Once the study is finished, statisticians from ICNARC will analyse the information to find out which treatment was most effective. A member of our team based at the London School of Hygiene and Tropical Medicine will help with some of the analyses but will only have access to pseudonymised data and will not be able to identify any of the participants.

At the end of the study, ICNARC will keep identifiable information (personal data) about you for no longer than one year after the study has finished. The information will be then anonymised so that you can no longer be identified (unless you have agreed otherwise). It will not be possible to identify any person who has taken part in the study in any reports or articles.

ICNARC process data for this study under the legitimate interest legal basis. This is because ICNARC is a registered charity and the data processing described here is to support scientific and statistical research. Your rights to access, change or move your information are limited, as we need to manage your information in specific ways in order for the research to be reliable and accurate. If you decline participation or withdraw from the study, we will keep information on treatments and procedures that happened up to when you made your decision alongside minimal additional data for monitoring safety and important outcomes (unless you don’t wish us to). No identifiable information will be collected. There is no automated decision making or profiling.

If, when you consented to take part, you indicated that you did not want us to either obtain the above information from NHS Digital or Digital Health and Care Wales or to send you a questionnaire, we will not process your data for these purposes. As you were very unwell at the time, a relative, close friend or an independent consultee may have provided their opinion of your wishes, on your behalf. In either situation, you can opt out if you no longer wish that we process your data in these ways (contact details below).

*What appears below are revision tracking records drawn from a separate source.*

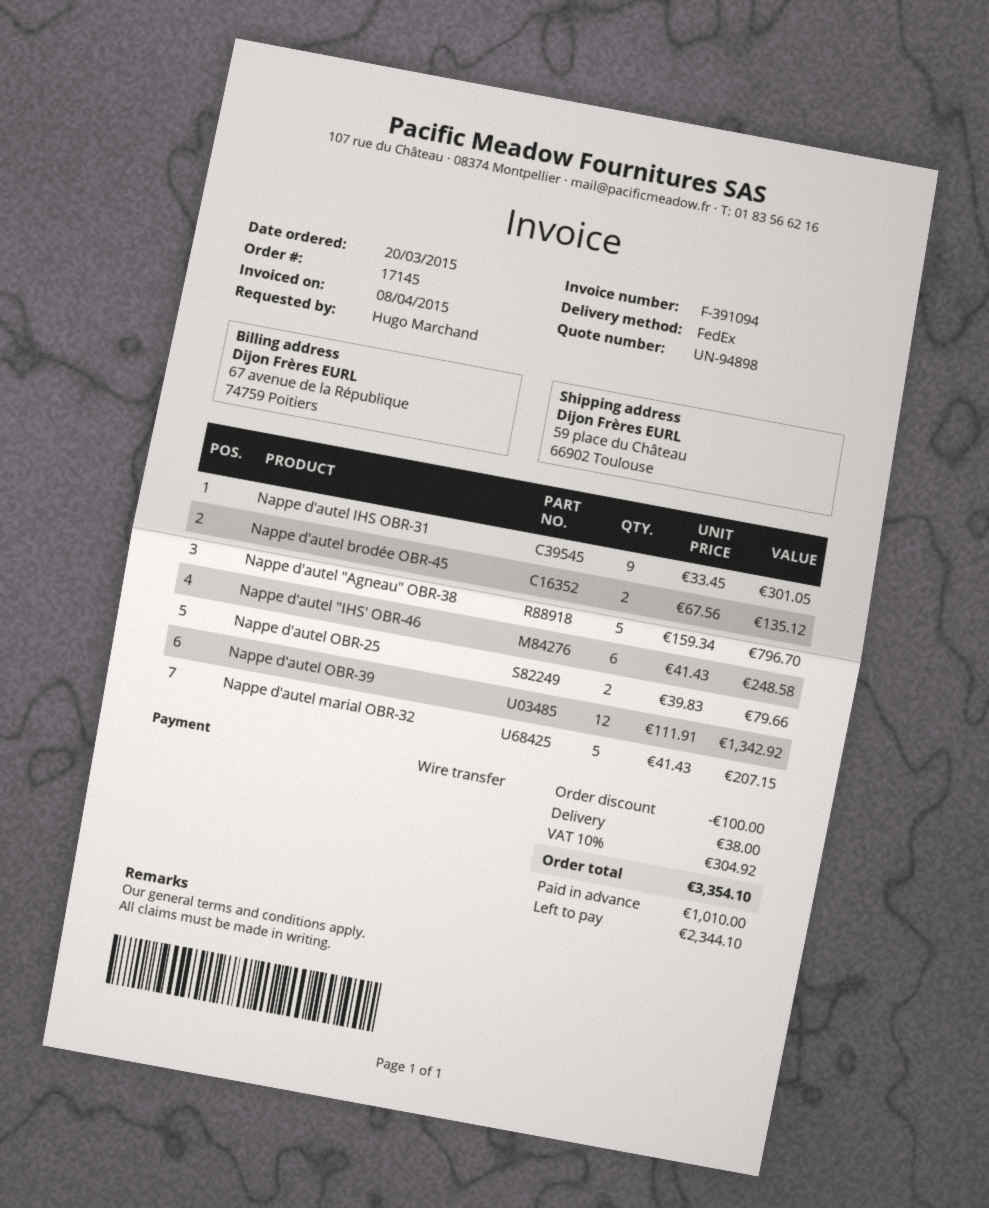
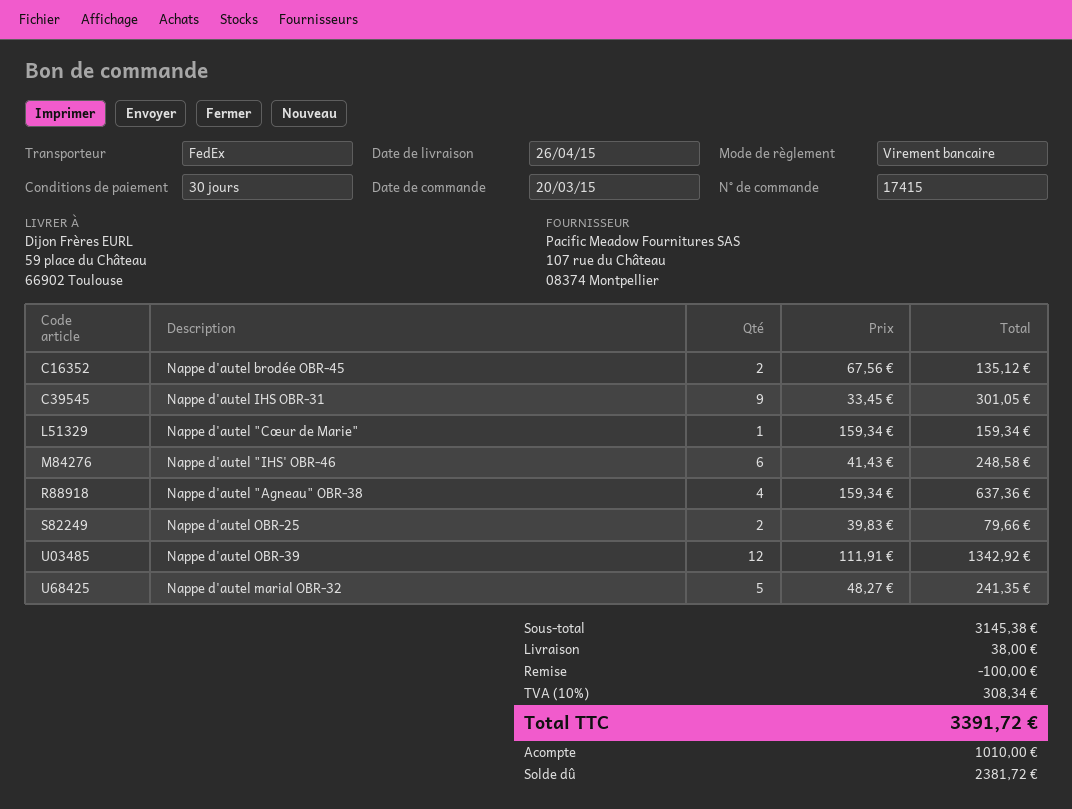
order number: 17145 -> 17415
Nappe d'autel "Agneau" OBR-38: 5 x 159.34 = 796.70 -> 4 x 159.34 = 637.36
Nappe d'autel marial OBR-32: 5 x 41.43 = 207.15 -> 5 x 48.27 = 241.35
Nappe d'autel "Cœur de Marie": none -> 1 x 159.34 = 159.34
tax: 10% = 304.92 -> 10% = 308.34
total: 3354.10 -> 3391.72
balance: 2344.10 -> 2381.72

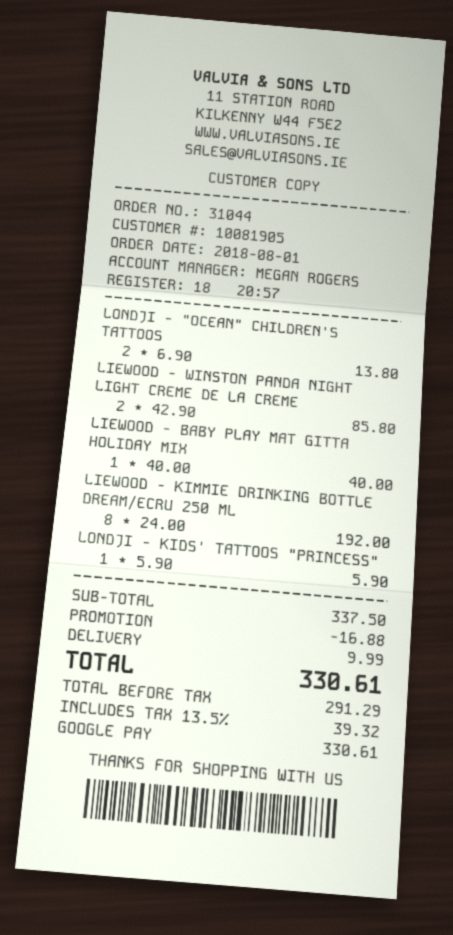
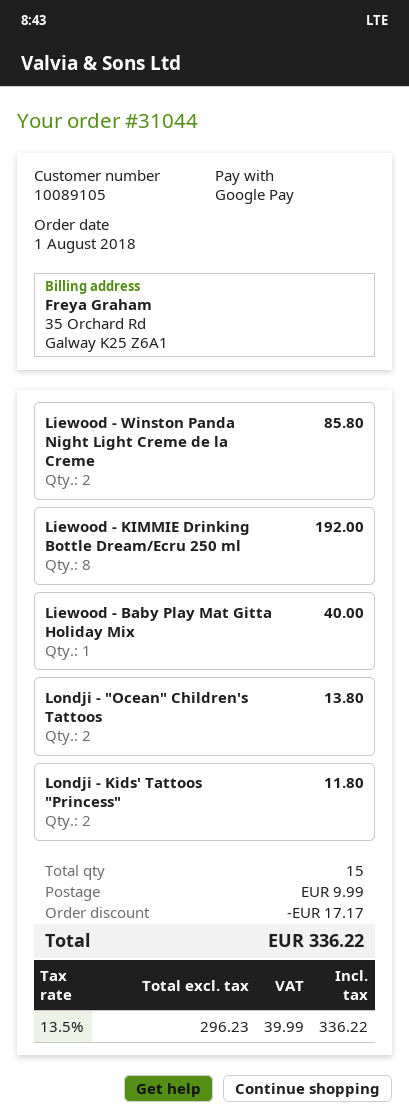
customer number: 10081905 -> 10089105
LONDJI - KIDS' TATTOOS "PRINCESS": 1 for 5.90 -> 2 for 11.80
discount: 16.88 -> 17.17
net: 291.29 -> 296.23
tax: 13.5% = 39.32 -> 13.5% = 39.99
total: 330.61 -> 336.22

More information about UK-ROX is available on this website. If you have any other questions or wish to opt out or withdraw, please contact:

Tasnin Shahid       Trial Manager                                     Tasnin.Shahid@icnarc.org                  020 7269 9277
Paul Mouncey       Joint-Chief Investigator                  Paul.Mouncey@icnarc.org                  020 7269 9277

ICNARC’s overarching privacy notice, and details of our Data Protection Officer, is available here.

If you have a complaint about our use of your information, you can contact the Information Commissioner’s Office via their website or write to them at:

Information Commissioner’s Office
Wycliffe House
Water Lane
Wilmslow
Cheshire
SK9 5AF

This privacy notice was last updated on 03/09/2024. If there are any changes to the processing for this project, we will update this privacy notice. Please come back here to check for any changes.